(User interface change data)
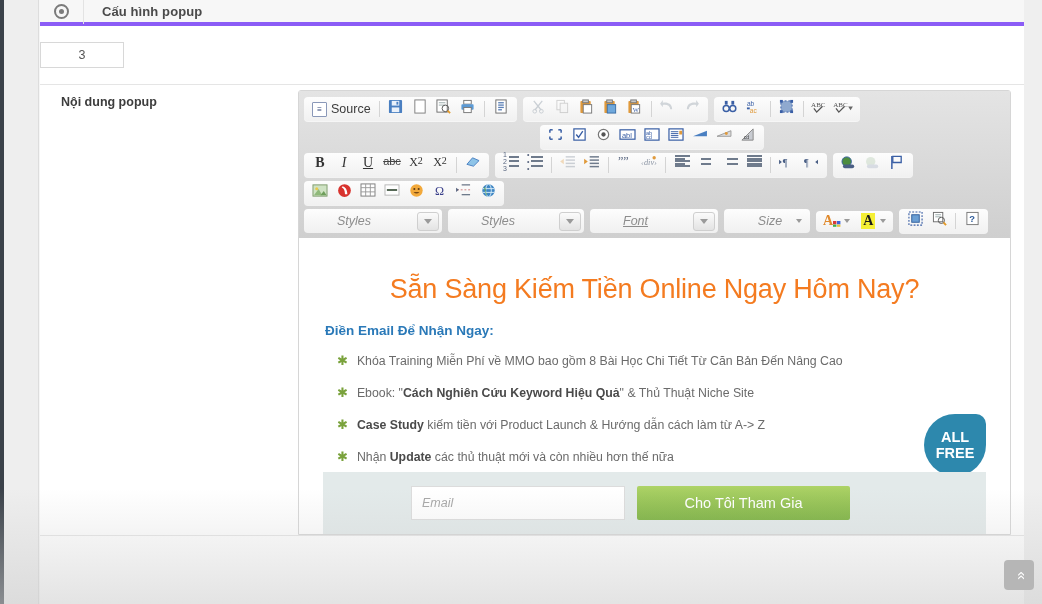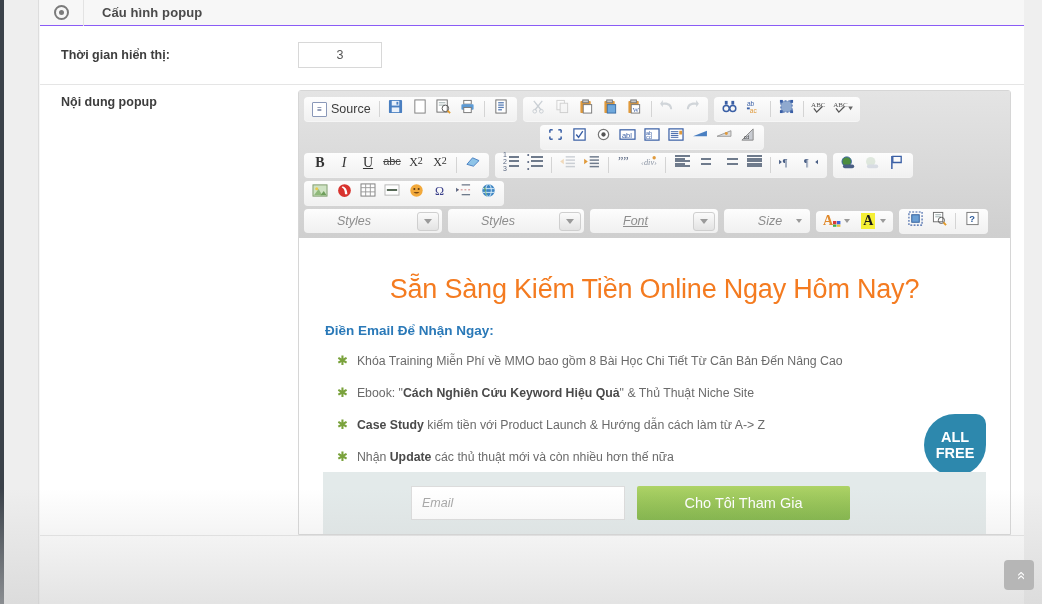--- a/index.html
+++ b/index.html
@@ -19,7 +19,7 @@
   
   .panel { position:absolute; left:40px; top:0; width:984px; height:604px; background:#fff; }
 
-  .panel-head { height:26px; background:#f7f7f7; border-bottom:1px solid #8b5cf6;
+  .panel-head { height:26px; background:#f7f7f7; border-bottom:4px solid #8b5cf6;
                 display:flex; align-items:center; }
   .panel-head .hicon { width:44px; height:26px; display:flex; align-items:center;
                        justify-content:center; border-right:1px solid #e3e3e3; }

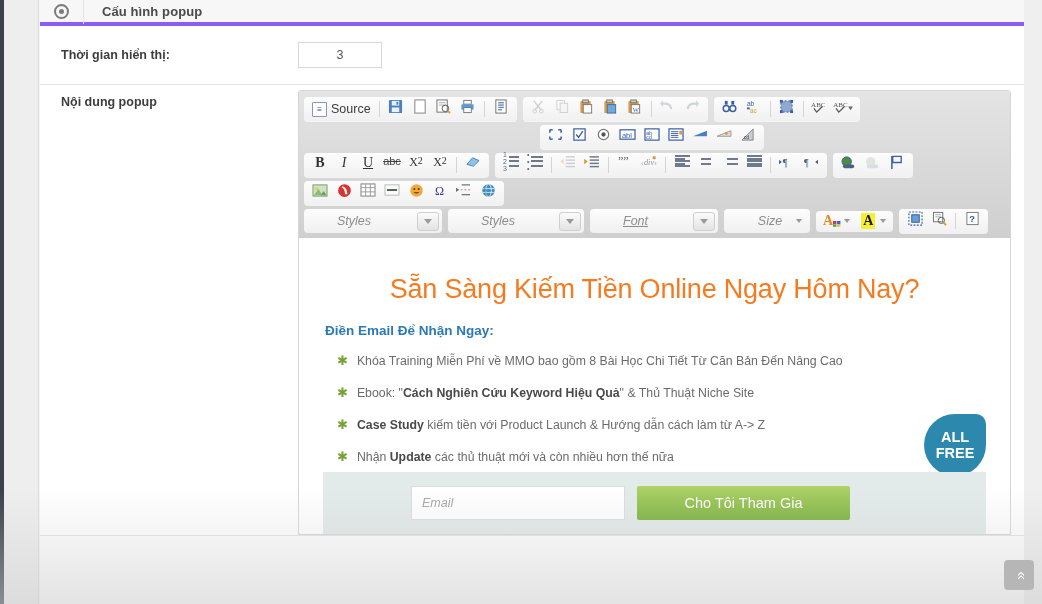--- a/index.html
+++ b/index.html
@@ -160,7 +160,6 @@
     </div>
 
     <div class="row">
-      <div class="lab">Thời gian hiển thị:</div>
       <div class="fld">
         <div class="num-input">3</div>
       </div>

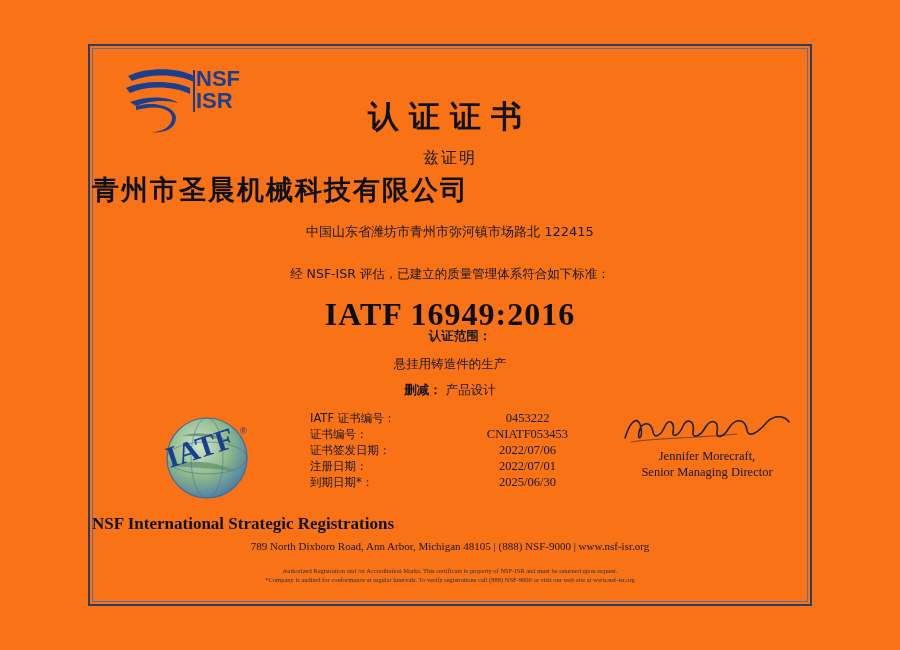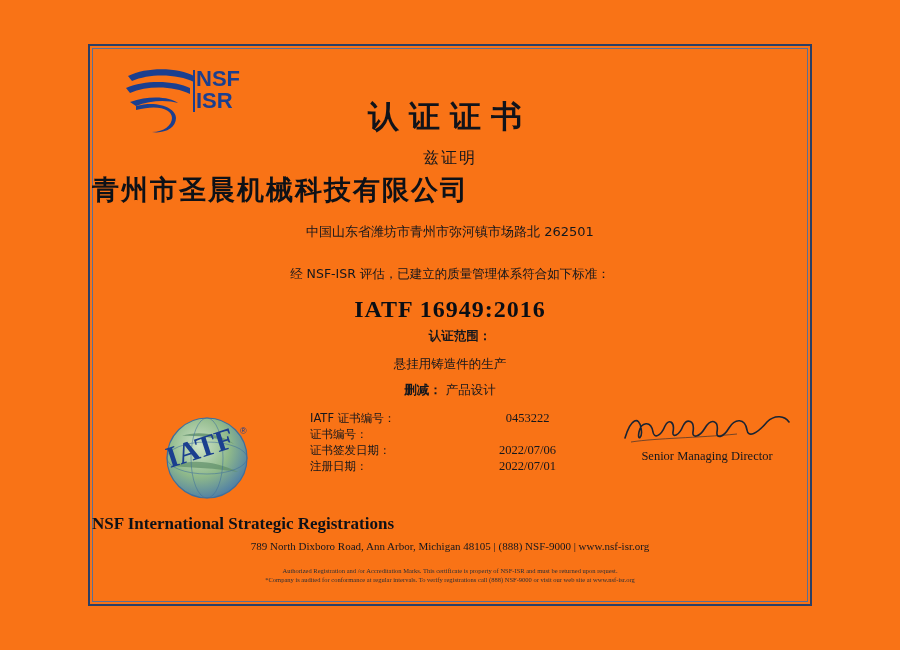--- a/index.html
+++ b/index.html
@@ -293,7 +293,7 @@
     <div class="title-cn">认证证书</div>
     <div class="subtitle-cn">兹证明</div>
     <div class="company-name">青州市圣晨机械科技有限公司</div>
-    <div class="company-address">中国山东省潍坊市青州市弥河镇市场路北 262501</div>
+    <div class="company-address">中国山东省潍坊市青州市弥河镇市场路北 122415</div>
     <div class="assessment-line">经 NSF-ISR 评估，已建立的质量管理体系符合如下标准：</div>
     <div class="standard">IATF 16949:2016</div>
     <div class="scope-label">认证范围：</div>

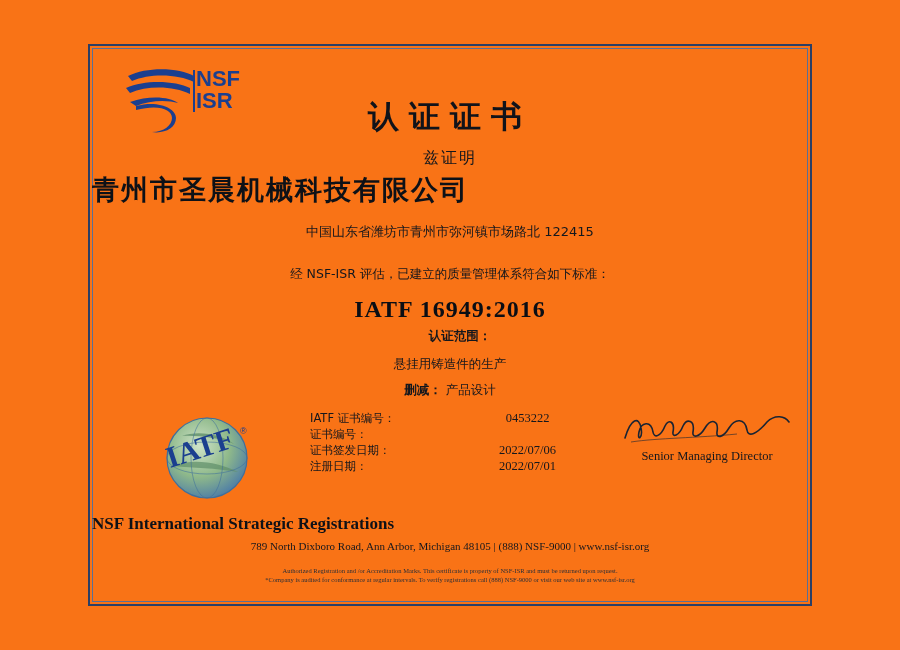--- a/index.html
+++ b/index.html
@@ -126,7 +126,7 @@
     width: 716px;
     text-align: center;
     font-family: "Liberation Serif", serif;
-    font-size: 24px;
+    font-size: 32px;
     font-weight: bold;
     color: #0b0e14;
     letter-spacing: 1px;

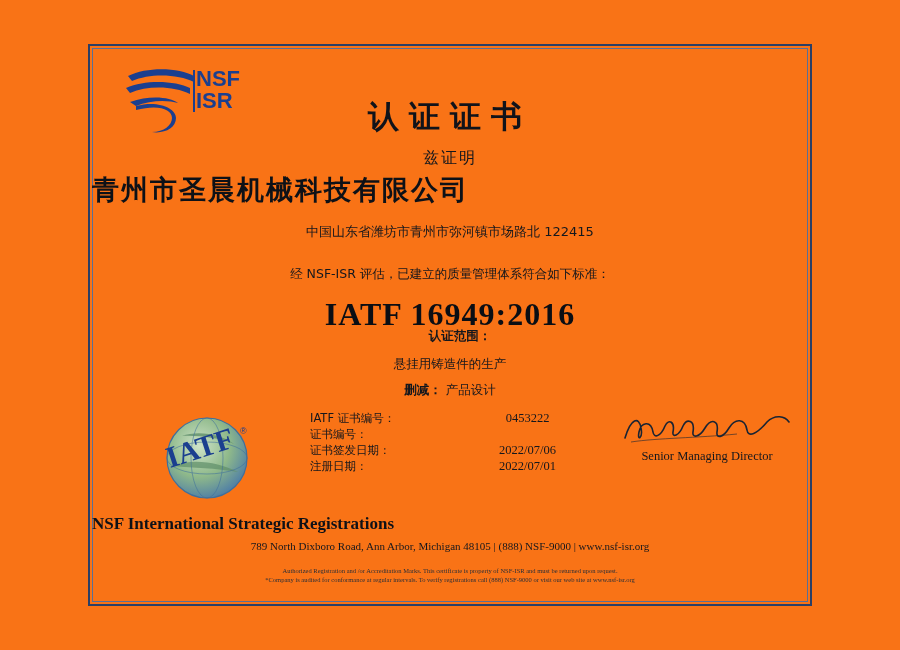--- a/index.html
+++ b/index.html
@@ -310,6 +310,7 @@
       </div>
       <div class="details-row">
         <div class="details-label">证书编号：</div>
+        <div class="details-value">CNIATF053453</div>
       </div>
       <div class="details-row">
         <div class="details-label">证书签发日期：</div>

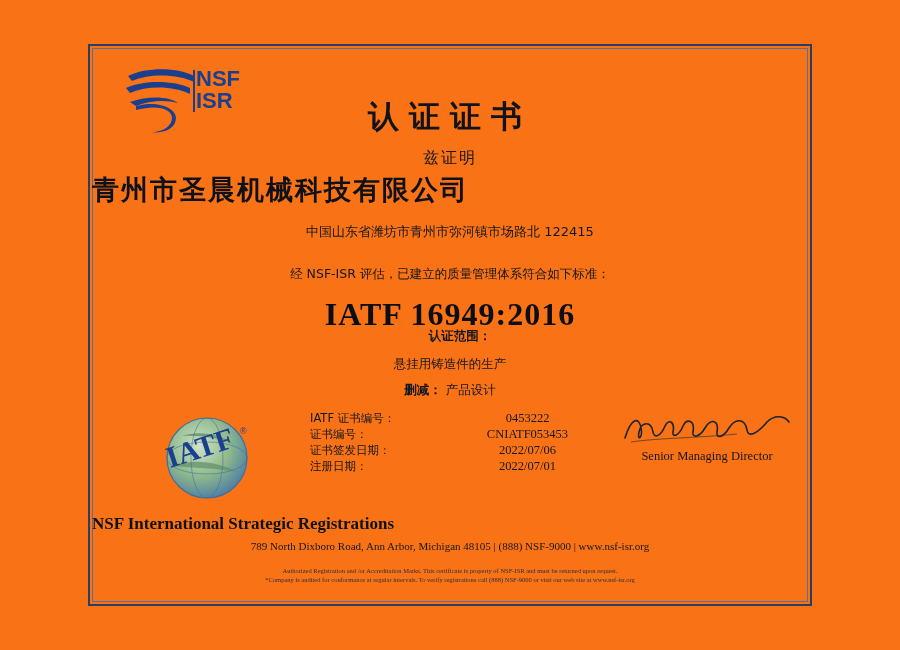--- a/index.html
+++ b/index.html
@@ -329,6 +329,7 @@
           <path d="M14 34 C40 30, 80 30, 120 26" fill="none" stroke="#1a2433" stroke-width="1" opacity="0.6"></path>
         </svg>
       </div>
+      <div class="sig-name">Jennifer Morecraft,</div>
       <div class="sig-title">Senior Managing Director</div>
     </div>
 

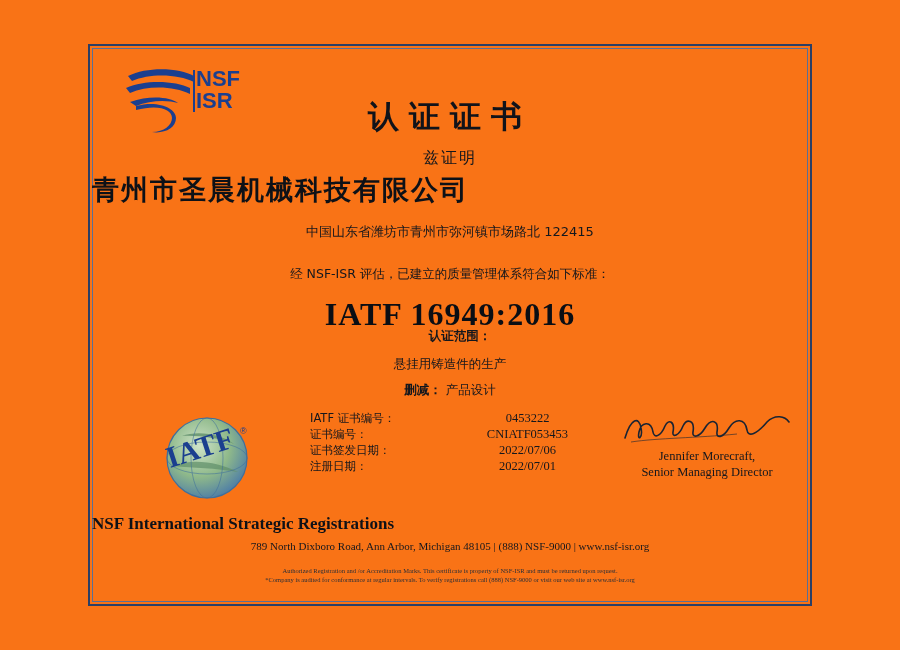--- a/index.html
+++ b/index.html
@@ -320,6 +320,10 @@
         <div class="details-label">注册日期：</div>
         <div class="details-value">2022/07/01</div>
       </div>
+      <div class="details-row">
+        <div class="details-label">到期日期*：</div>
+        <div class="details-value">2025/06/30</div>
+      </div>
     </div>
 
     <div class="signature-block">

- _PROBLEM TO SOLVE_
Every line above with the word "head" belongs in the answer, copied as written.

- _SOLUTION TO THE PROBLEM_
-  .panel-head { height:26px; background:#f7f7f7; border-bottom:1px solid #8b5cf6;
+  .panel-head { height:26px; background:#f7f7f7; border-bottom:4px solid #8b5cf6;
   .panel-head .hicon { width:44px; height:26px; display:flex; align-items:center;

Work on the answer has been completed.